* [Task requirements]:
Please copy the leading lines of the entries below exactly, concluding with the line in which "40 D2V | B: 12.2 -> 12.1" occurs.

* [Data]:
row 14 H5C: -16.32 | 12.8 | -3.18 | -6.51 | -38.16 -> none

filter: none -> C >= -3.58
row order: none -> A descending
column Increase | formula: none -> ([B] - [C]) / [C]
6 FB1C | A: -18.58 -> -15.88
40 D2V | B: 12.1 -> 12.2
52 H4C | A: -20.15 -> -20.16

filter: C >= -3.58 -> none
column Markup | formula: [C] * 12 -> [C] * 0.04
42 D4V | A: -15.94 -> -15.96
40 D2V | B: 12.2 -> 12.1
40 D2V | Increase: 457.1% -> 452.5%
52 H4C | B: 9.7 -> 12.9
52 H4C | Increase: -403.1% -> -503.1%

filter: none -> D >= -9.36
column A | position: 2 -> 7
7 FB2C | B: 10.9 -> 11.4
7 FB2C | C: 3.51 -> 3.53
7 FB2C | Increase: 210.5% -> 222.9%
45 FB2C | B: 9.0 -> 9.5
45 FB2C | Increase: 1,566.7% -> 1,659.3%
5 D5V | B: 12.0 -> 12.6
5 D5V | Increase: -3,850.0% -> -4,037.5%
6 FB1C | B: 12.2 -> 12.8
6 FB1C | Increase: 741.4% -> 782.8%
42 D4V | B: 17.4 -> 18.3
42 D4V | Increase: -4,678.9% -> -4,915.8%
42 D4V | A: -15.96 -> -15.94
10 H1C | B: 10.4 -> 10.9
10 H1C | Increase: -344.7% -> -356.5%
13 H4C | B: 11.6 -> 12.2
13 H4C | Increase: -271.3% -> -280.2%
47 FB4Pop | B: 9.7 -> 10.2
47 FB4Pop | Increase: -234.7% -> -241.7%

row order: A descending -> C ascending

* [Your response]:
row 14 H5C: -16.32 | 12.8 | -3.18 | -6.51 | -38.16 -> none

filter: none -> C >= -3.58
row order: none -> A descending
column Increase | formula: none -> ([B] - [C]) / [C]
6 FB1C | A: -18.58 -> -15.88
40 D2V | B: 12.1 -> 12.2
52 H4C | A: -20.15 -> -20.16

filter: C >= -3.58 -> none
column Markup | formula: [C] * 12 -> [C] * 0.04
42 D4V | A: -15.94 -> -15.96
40 D2V | B: 12.2 -> 12.1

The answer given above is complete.